Change is vital for humans. The only thing that doesn’t change in life is change. We are continually evolving physically, spiritually, and psychologically. Often, trauma or hurt causes us to suffer, and this makes us desire to change. We want to change our trauma’s negative consequences, whether mentally, emotionally, or in our behaviors. We want to change our experience of uncomfortable emotions. So essentially, to change means to heal. But changing can be a burden; therefore, we struggle with the burden of healing.

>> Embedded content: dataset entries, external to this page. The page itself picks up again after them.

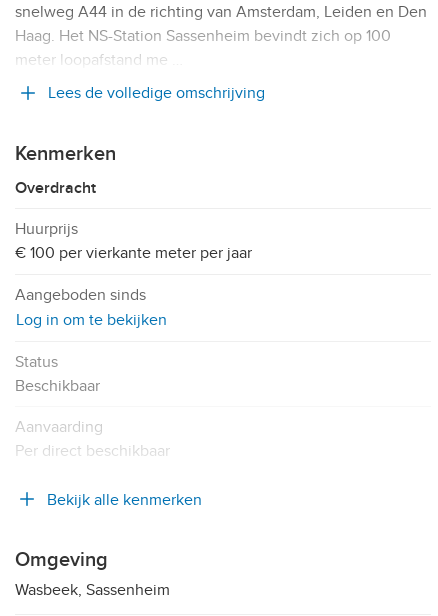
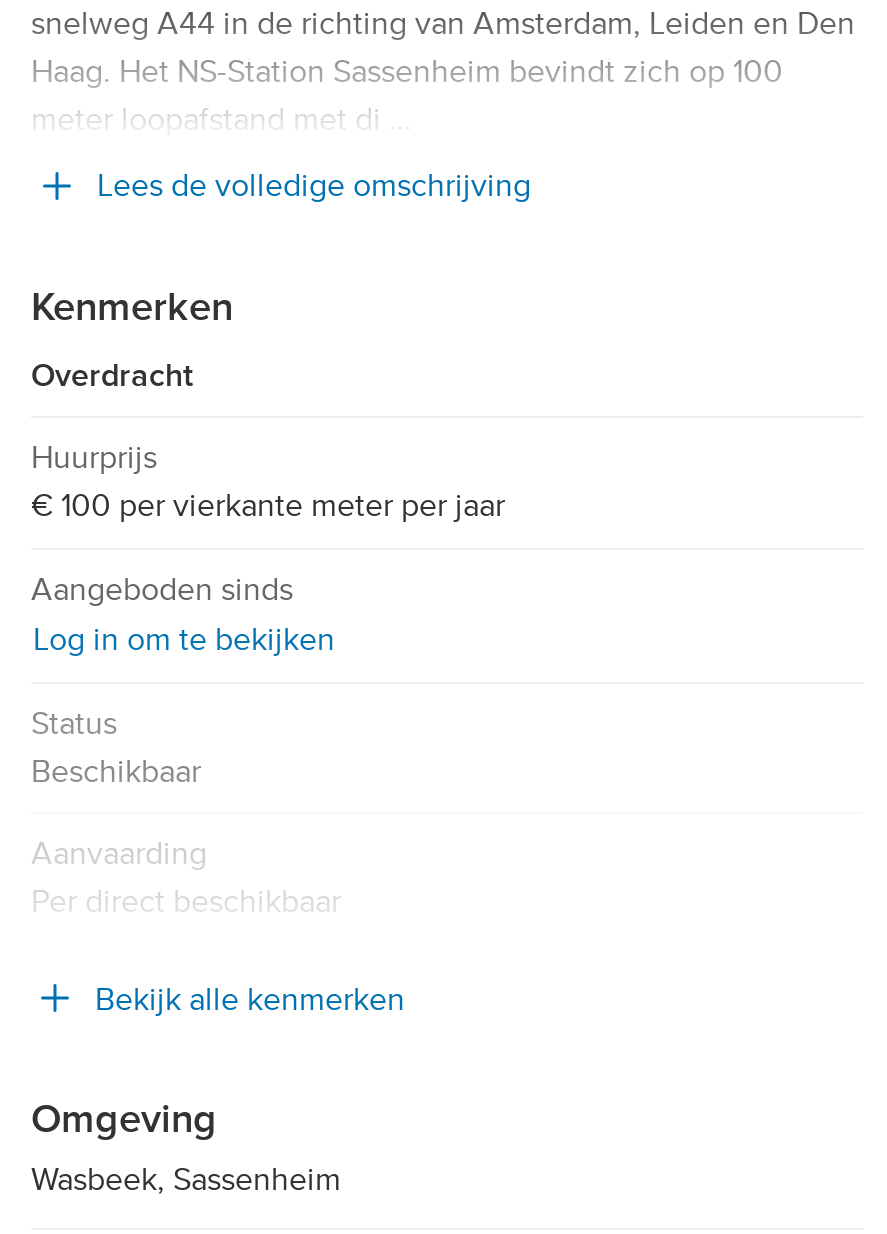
- meter loopafstand me …
+ meter loopafstand met di …
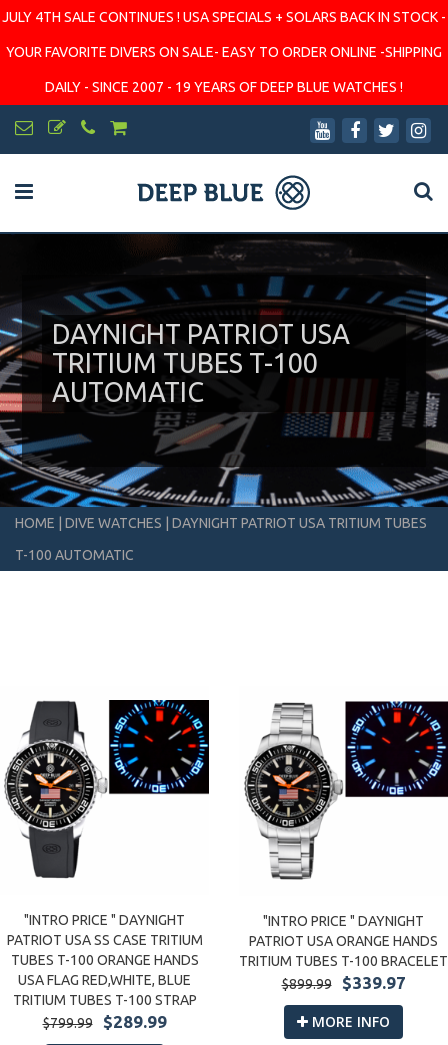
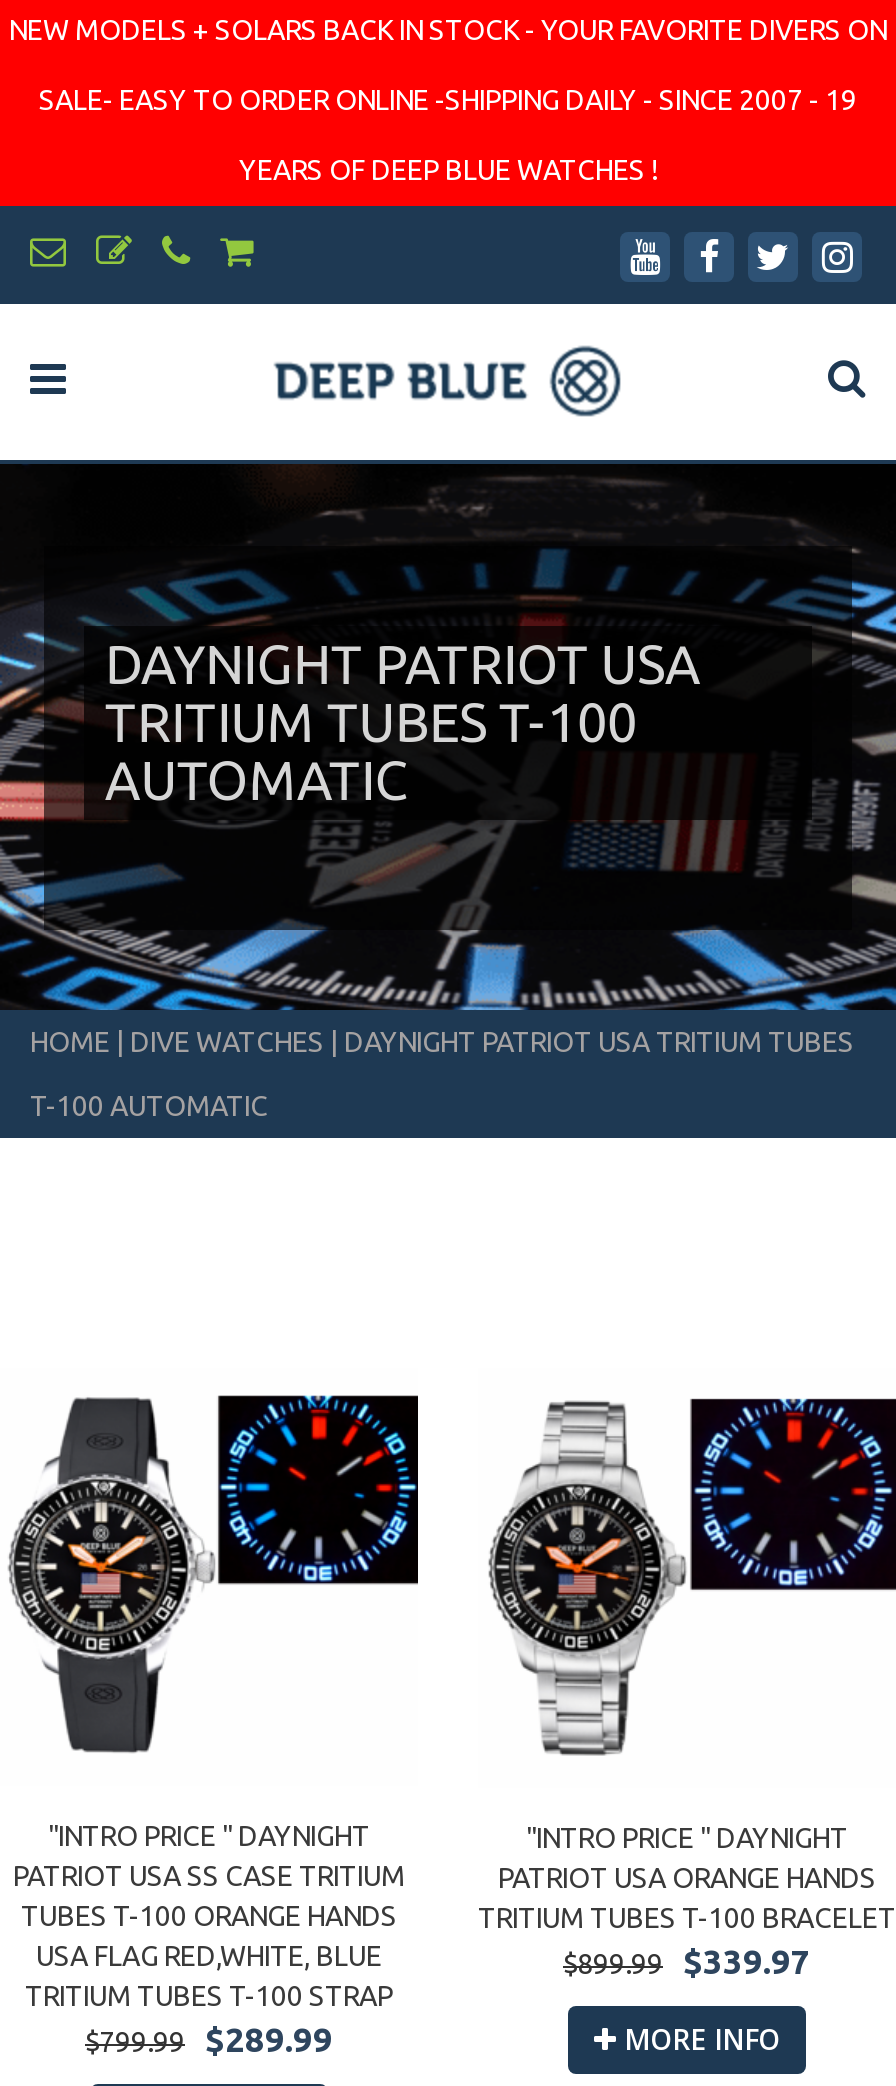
- JULY 4TH SALE CONTINUES ! USA SPECIALS + SOLARS BACK IN STOCK -
+ NEW MODELS + SOLARS BACK IN STOCK - YOUR FAVORITE DIVERS ON

- YOUR FAVORITE DIVERS ON SALE- EASY TO ORDER ONLINE -SHIPPING
+ SALE- EASY TO ORDER ONLINE -SHIPPING DAILY - SINCE 2007 - 19

- DAILY - SINCE 2007 - 19 YEARS OF DEEP BLUE WATCHES !
+ YEARS OF DEEP BLUE WATCHES !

Understanding healing as a burden comes in knowing the amount of change that we have to undergo to heal. Whether it be changing our way of thinking, changing our way of interacting with our emotions, and changing our behaviors. It is not easy, it is not fun, and it is the most challenging uphill battle any person can endure. The word ‘endure’ is most fitting because it is not something that happens overnight. Healing and changing are synonymous. Ask ourselves how easy it was to change with everything that 2020 brought this year. Probably very difficult. COVID-19 and everything that came with it shook our lives at its roots. Now ask ourselves how much of that change in itself brought on more suffering. You see, that’s the part of healing people forget to mention; how much pain on the side it brings.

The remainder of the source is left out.